PSC 128/NPB 163

Lab #6 - supervised learning

(due Friday, 2/13)



1. Apples vs. oranges (simple)

In this problem, you will train a network to separate apples from oranges. The files apples.mat and oranges.mat contain two-dimensional data from two different spectral measurements of these fruit. There are ten examples of each.

a) Plot the apple/orange data, using a ‘+’ for apples and an ‘o’ for oranges. Is the data linearly separable?

b) Train a linear neuron (ADALINE) to learn the discrimination by assigning apples to +1 and oranges to -1. Make a plot of the error as a function of trial number, and show the final solution (i.e., the separating hyperplane) superimposed in the same plot with your data.

c) Now put a sigmoidal output nonlinearity on your neuron and train it to assign apples a value of 1 and oranges a value of 0. Again plot the error as a function of trial number, and show the final solution together with your data. How does the final error differ from that in (b)? Why?

You can use the script lab61.m on the class web page to get you started with this problem.


2. Apples vs. oranges (complex)

Now we introduce a new variety of apple and orange, but we still want to successfully separate all of the apples from all of the oranges. The new data are in the files apples2.mat and oranges2.mat. Again, there are ten examples of each.

a) Plot the new apple/orange data together with the old data. Is the problem still linearly separable?

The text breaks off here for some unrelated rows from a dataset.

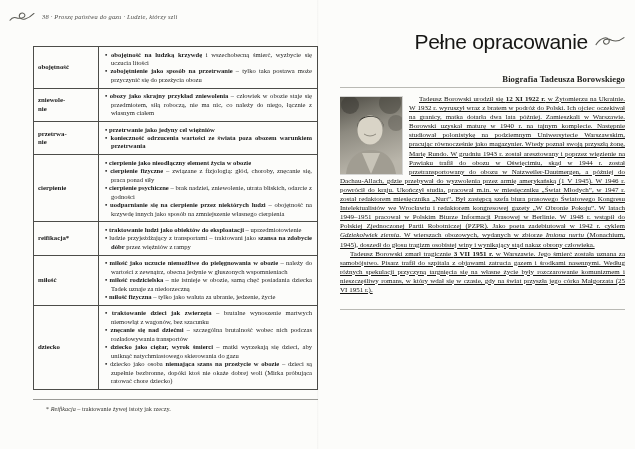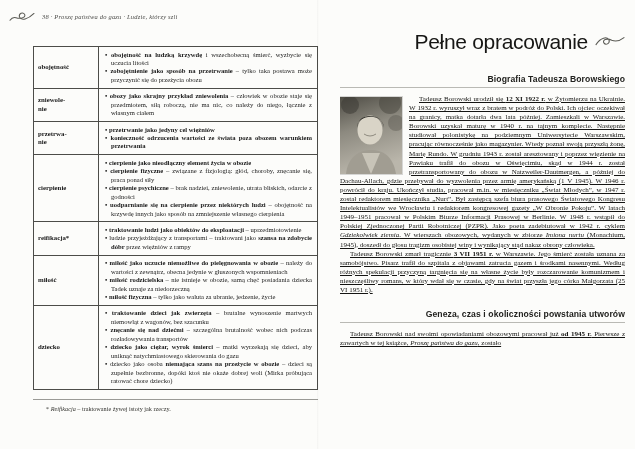--- a/index.html
+++ b/index.html
@@ -37,7 +37,7 @@
   .main-title{display:flex;justify-content:flex-end;align-items:center;gap:7px;
     margin:0 0 20px 0;font-family:"Liberation Sans", sans-serif;
     font-size:21px;font-weight:400;letter-spacing:-0.3px;color:#161614;}
-  .section h2{font-family:Liberation Sans, sans-serif;font-size:8.6px;font-weight:700;
+  .section h2{font-family:Liberation Serif, serif;font-size:8.6px;font-weight:700;
     text-align:right;margin:0 0 3px 0;color:#22221f;letter-spacing:0.1px;}
   .heading-rule{border-top:1px solid #b9b9b4;margin:0 0 7px 0;}
   .section-body{overflow:hidden;}

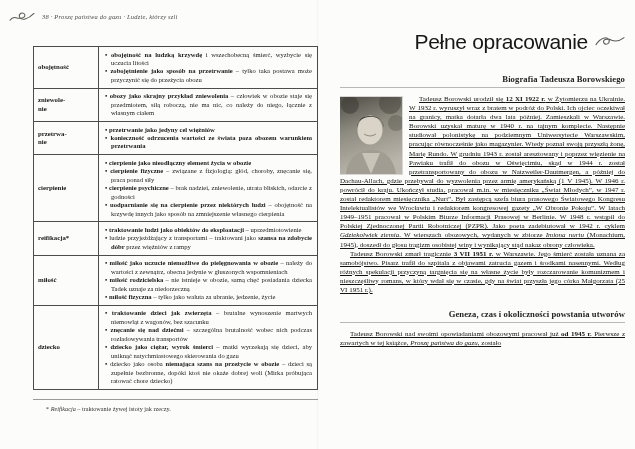--- a/index.html
+++ b/index.html
@@ -184,7 +184,6 @@
     </div>
 
     <div class="section">
-      <h2>Geneza, czas i okoliczności powstania utworów</h2>
       <div class="heading-rule"></div>
       <div class="section-body">
           <p><span>Tadeusz Borowski nad swoimi opowiadaniami obozowymi pracował już </span><span class="b">od 1945 r.</span><span> Pierwsze z zawartych w tej książce, </span><span class="i">Proszę państwa do gazu</span><span>, zostało</span></p>

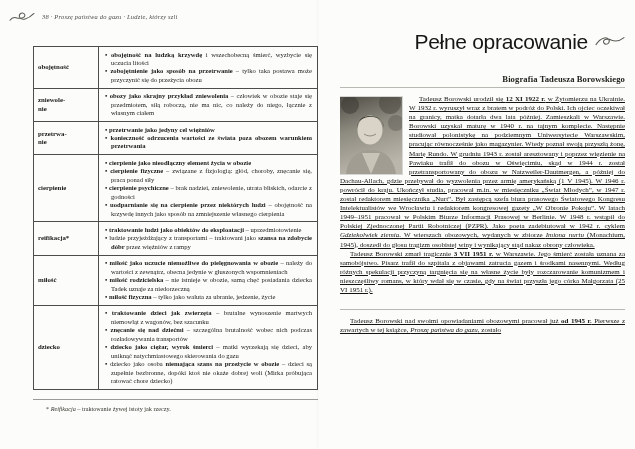--- a/index.html
+++ b/index.html
@@ -185,9 +185,6 @@
 
     <div class="section">
       <div class="heading-rule"></div>
-      <div class="section-body">
-          <p><span>Tadeusz Borowski nad swoimi opowiadaniami obozowymi pracował już </span><span class="b">od 1945 r.</span><span> Pierwsze z zawartych w tej książce, </span><span class="i">Proszę państwa do gazu</span><span>, zostało</span></p>
-        </div>
     </div>
   </div>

b) Train a two-stage network (using backprop) to learn the discrimination. Plot the error as a function of trial number. Show the final solution by plotting the separating hyperplanes in both the input space and in the hidden unit space (and show the data transformed into the hidden space as well).

You can use the script lab62.m on the class web page for this assignment. The script lab62m.m uses a momentum term and may have better luck avoiding local minima.